Task instructions:
Each line in the records below that has the word "Perfume" should be copied.

[Records from a data collection]
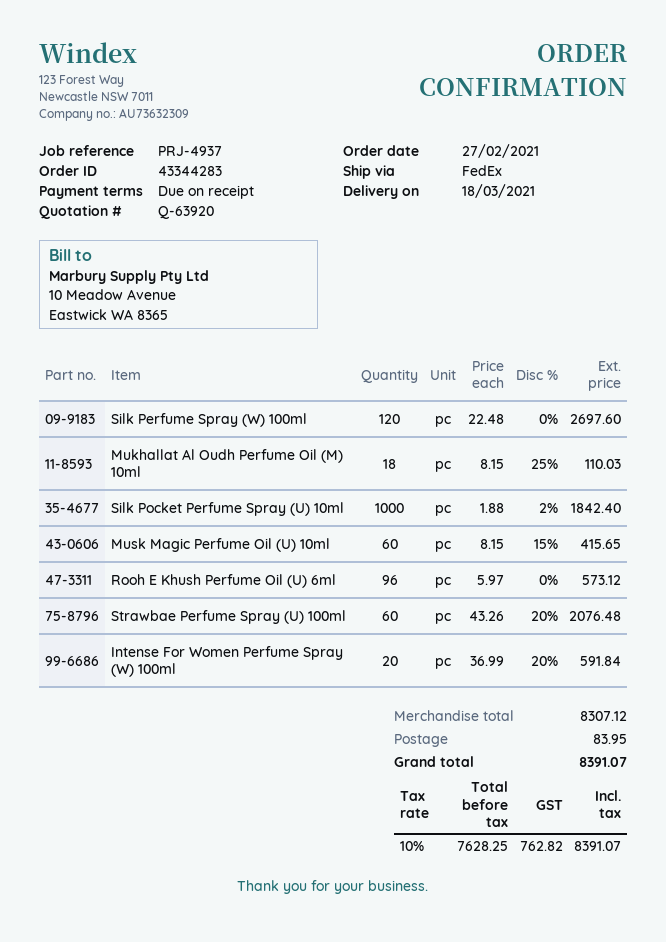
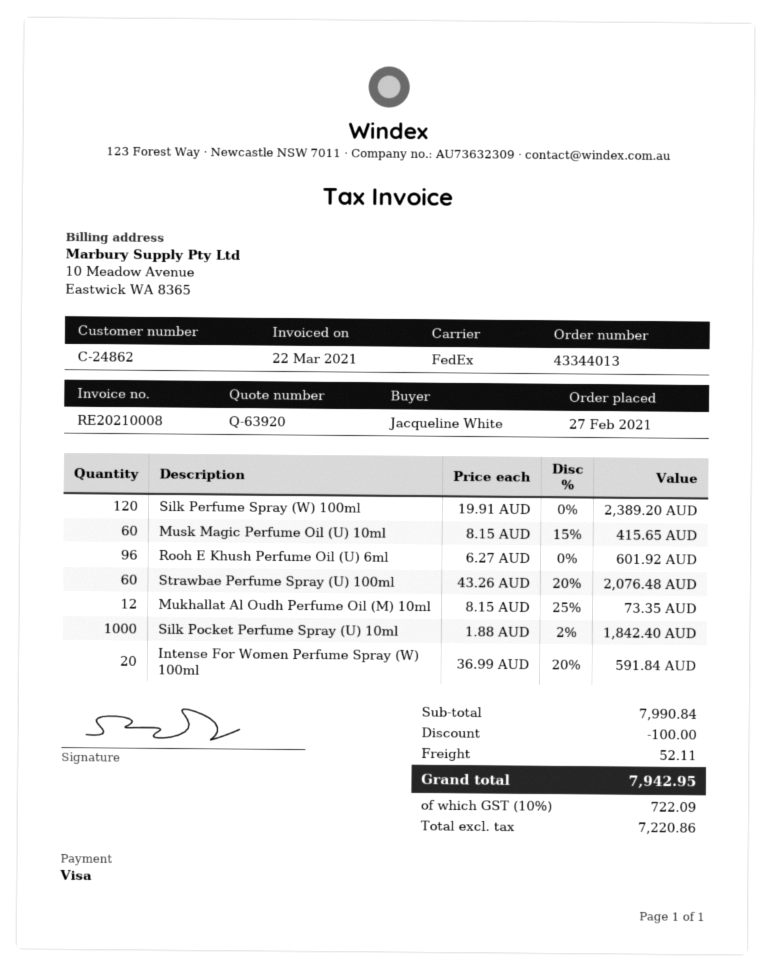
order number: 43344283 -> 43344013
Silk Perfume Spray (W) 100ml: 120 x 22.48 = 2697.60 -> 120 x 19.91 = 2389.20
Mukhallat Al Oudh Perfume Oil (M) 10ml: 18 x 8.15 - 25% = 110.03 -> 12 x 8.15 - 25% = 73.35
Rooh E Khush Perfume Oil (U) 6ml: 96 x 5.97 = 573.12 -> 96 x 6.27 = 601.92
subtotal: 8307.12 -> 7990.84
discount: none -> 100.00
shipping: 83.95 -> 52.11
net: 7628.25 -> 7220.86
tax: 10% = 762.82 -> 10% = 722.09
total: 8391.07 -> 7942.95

Output:
Silk Perfume Spray (W) 100ml: 120 x 22.48 = 2697.60 -> 120 x 19.91 = 2389.20
Mukhallat Al Oudh Perfume Oil (M) 10ml: 18 x 8.15 - 25% = 110.03 -> 12 x 8.15 - 25% = 73.35
Rooh E Khush Perfume Oil (U) 6ml: 96 x 5.97 = 573.12 -> 96 x 6.27 = 601.92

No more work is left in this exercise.